— Information given —
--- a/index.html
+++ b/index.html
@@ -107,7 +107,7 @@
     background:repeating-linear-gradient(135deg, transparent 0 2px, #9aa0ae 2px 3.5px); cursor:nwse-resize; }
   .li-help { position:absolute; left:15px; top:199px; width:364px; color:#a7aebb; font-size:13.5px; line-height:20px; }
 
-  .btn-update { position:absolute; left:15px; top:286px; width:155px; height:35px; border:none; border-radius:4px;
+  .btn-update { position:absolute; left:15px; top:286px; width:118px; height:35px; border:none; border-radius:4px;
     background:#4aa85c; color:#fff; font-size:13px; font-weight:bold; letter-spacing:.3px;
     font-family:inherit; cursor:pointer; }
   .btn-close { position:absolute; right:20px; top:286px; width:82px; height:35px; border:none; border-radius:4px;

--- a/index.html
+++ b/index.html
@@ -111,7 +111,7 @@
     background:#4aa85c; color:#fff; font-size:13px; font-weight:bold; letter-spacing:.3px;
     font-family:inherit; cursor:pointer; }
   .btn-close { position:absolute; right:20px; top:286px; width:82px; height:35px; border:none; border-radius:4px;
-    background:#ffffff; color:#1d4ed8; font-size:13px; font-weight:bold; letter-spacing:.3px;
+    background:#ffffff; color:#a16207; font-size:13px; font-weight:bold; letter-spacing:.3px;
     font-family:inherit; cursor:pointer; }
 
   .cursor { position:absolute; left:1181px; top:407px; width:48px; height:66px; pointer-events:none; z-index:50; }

* * *

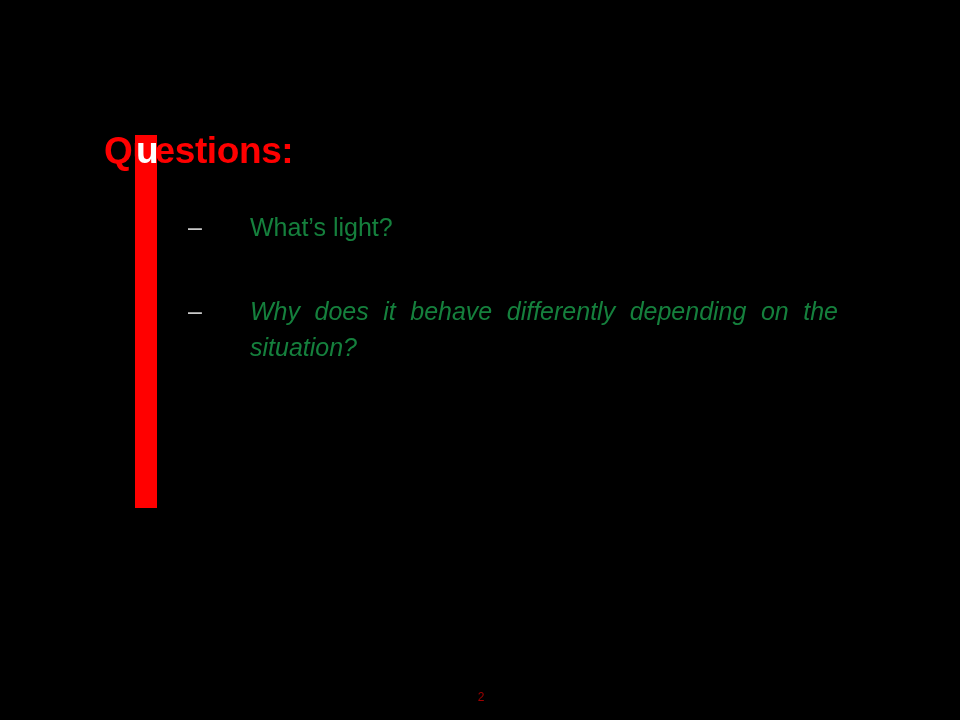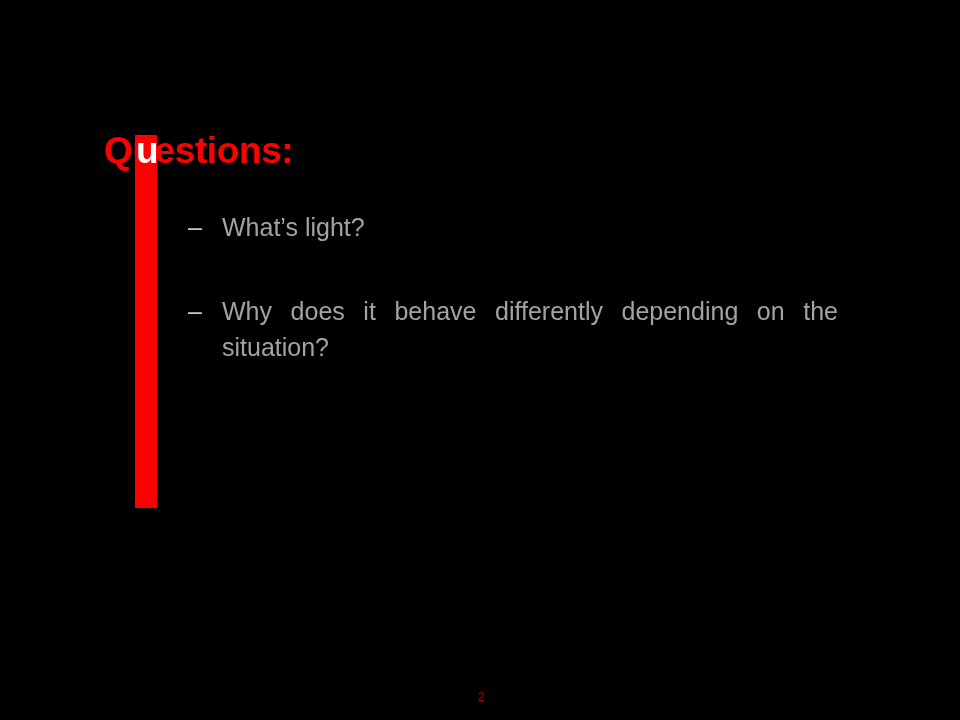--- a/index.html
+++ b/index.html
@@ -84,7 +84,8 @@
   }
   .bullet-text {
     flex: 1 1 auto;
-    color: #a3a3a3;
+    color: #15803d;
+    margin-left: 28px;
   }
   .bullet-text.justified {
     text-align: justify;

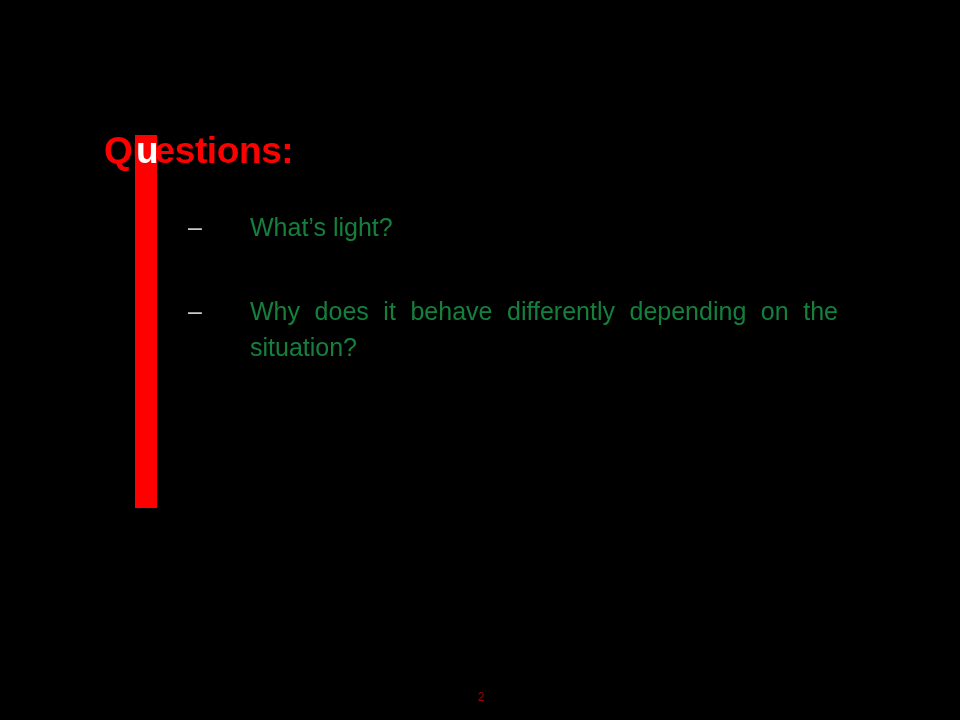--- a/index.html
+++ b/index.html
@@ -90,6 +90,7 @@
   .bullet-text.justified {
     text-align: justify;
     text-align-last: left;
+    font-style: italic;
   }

* * *

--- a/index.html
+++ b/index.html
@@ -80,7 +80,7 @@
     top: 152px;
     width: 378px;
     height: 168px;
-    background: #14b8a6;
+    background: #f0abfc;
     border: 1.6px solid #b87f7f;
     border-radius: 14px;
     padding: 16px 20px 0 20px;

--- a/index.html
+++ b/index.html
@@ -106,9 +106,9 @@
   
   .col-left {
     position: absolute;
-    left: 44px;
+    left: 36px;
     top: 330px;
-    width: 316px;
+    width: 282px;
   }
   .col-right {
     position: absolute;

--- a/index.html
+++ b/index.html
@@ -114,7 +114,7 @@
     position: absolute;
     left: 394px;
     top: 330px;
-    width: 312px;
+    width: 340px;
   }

— Instructions to follow —
Which lines of the material above hold the string "ffffff"? Pull them out.

— Written answer —
-    background:#ffffff; color:#1d4ed8; font-size:13px; font-weight:bold; letter-spacing:.3px;
+    background:#ffffff; color:#a16207; font-size:13px; font-weight:bold; letter-spacing:.3px;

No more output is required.